By Rebecca Behan, Marketing Manager
My family loves to recount the years—yes, years—it took me to learn to ride a bike without training wheels: the front flip over the handlebars into the neighbor’s bushes, the gravel skid into oncoming traffic at the beach, the wobbly attempts at riding up the lawn to our house. (Inevitably, I walked.) So it was with no small amount of trepidation that they took the news that in just my second summer of living in New York City, I had bought a bike. My birthday present from my sister that year? A bike helmet.
Bright red, with teal green handlebar tape, the bike granted freedom from the confines of bus routes and crowded subway cars. She was christened the “Red Rooster” in a nod to Brooklyn’s old-school fast-food joint the Roll n Roaster, a preferred stop on sweaty summer rides to the beach where my friends and I would slip into swimsuits in the bathroom, slurp down a tart lemonade, and make the last push up the Marine Parkway Bridge on our way to the then-deserted beach at Fort Tilden.

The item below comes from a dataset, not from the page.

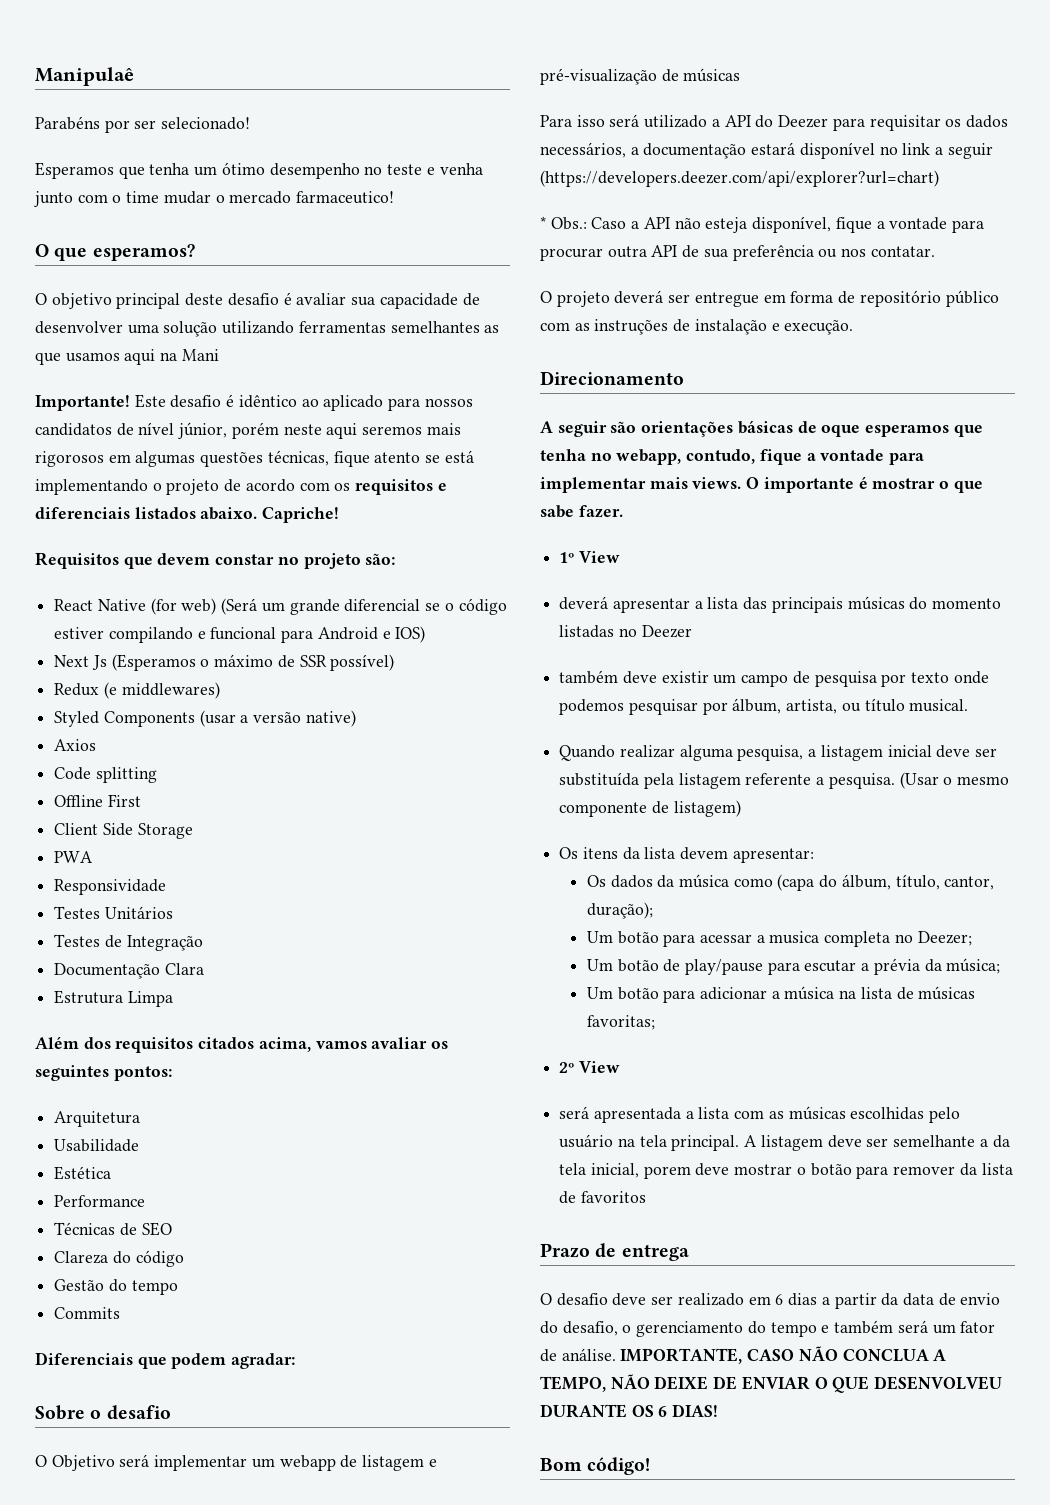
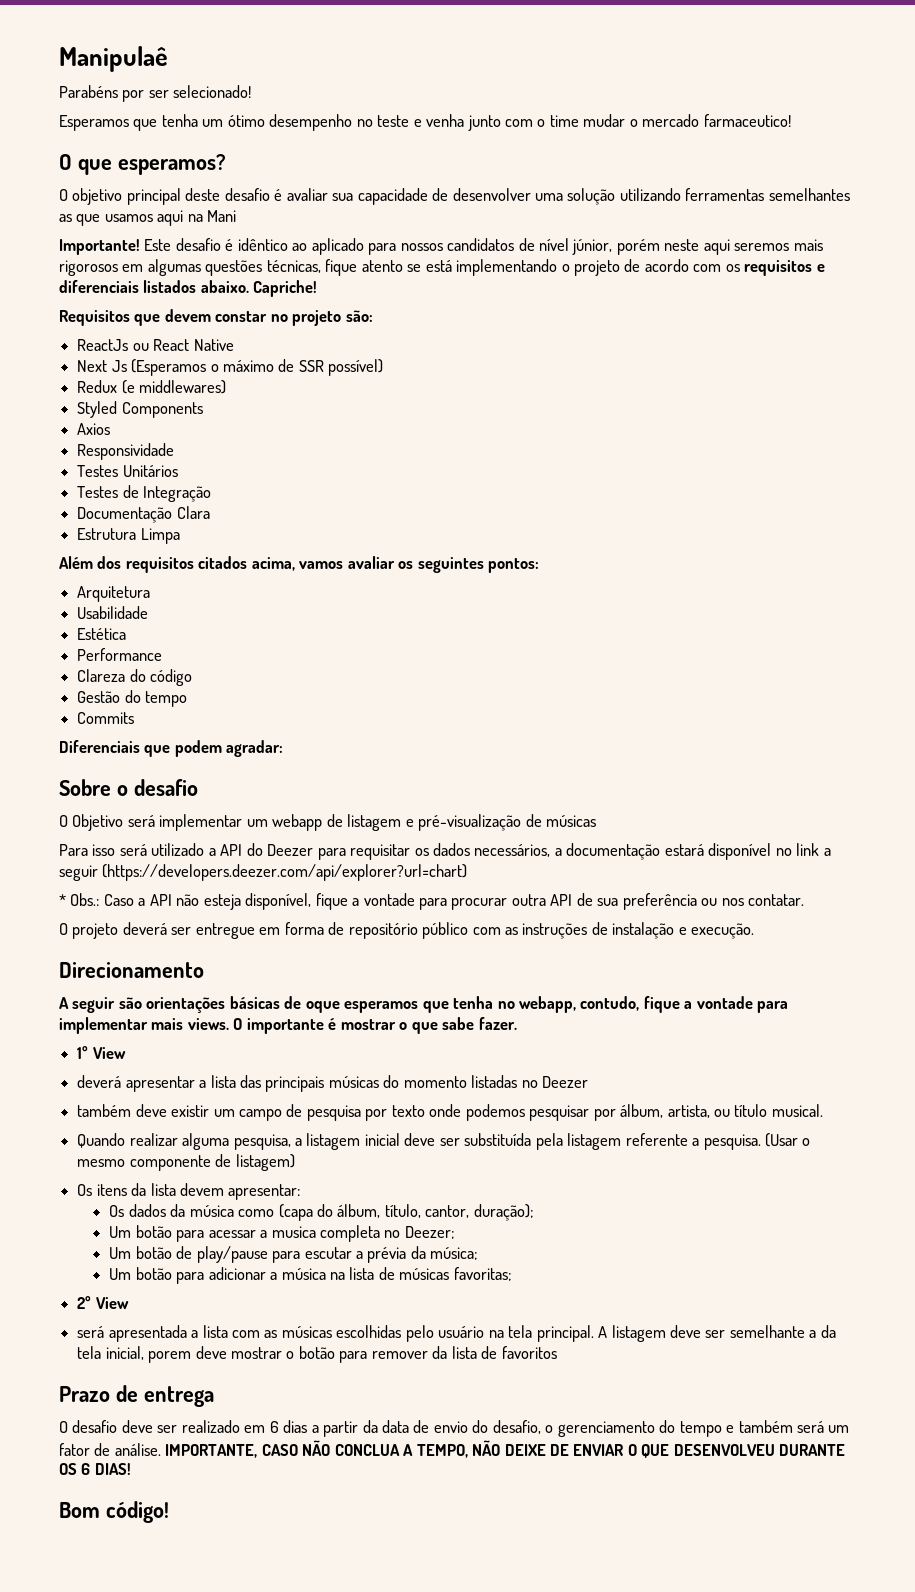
(396, 559) none -> [77,339,149,351] ReactJs ou
[150,598,507,615] [54,626,426,643] (for web) (Será um grande diferencial se o código estiver compilando e funcional para Android e IOS) -> (234, 345) none
[199,710,356,727] [54,739,97,751] [54,767,157,783] [54,794,141,807] [54,823,193,839] [54,851,94,863] (usar a versão native) // Axios // Code splitting // Offline First // Client Side Storage // PWA -> [77,423,111,435] // Axios
[54,1222,172,1236] // Técnicas de SEO -> (163, 654) none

As the years went by, I became a confident rider—choosing the Red Rooster as my commuting companion, competing with potholes and delivery trucks in the bike lanes, as well as oblivious tourists wandering across the Brooklyn Bridge. There were close calls and small spills (thank you, bike helmet) flat tires, torrential rainstorms, and miles and miles of the city to explore. Eventually, the commute grew too much for my little bike. It was time for me to trade her in for a tougher model. On a bright, sunny spring day I sat outside my stoop with her, a “for sale” sign taped to her top tube. A young girl, about 14, stopped short when she saw us, and I knew my Red Rooster had found a new girl to take her home for the summer.
The author with 'Red Rooster,' summer 2006.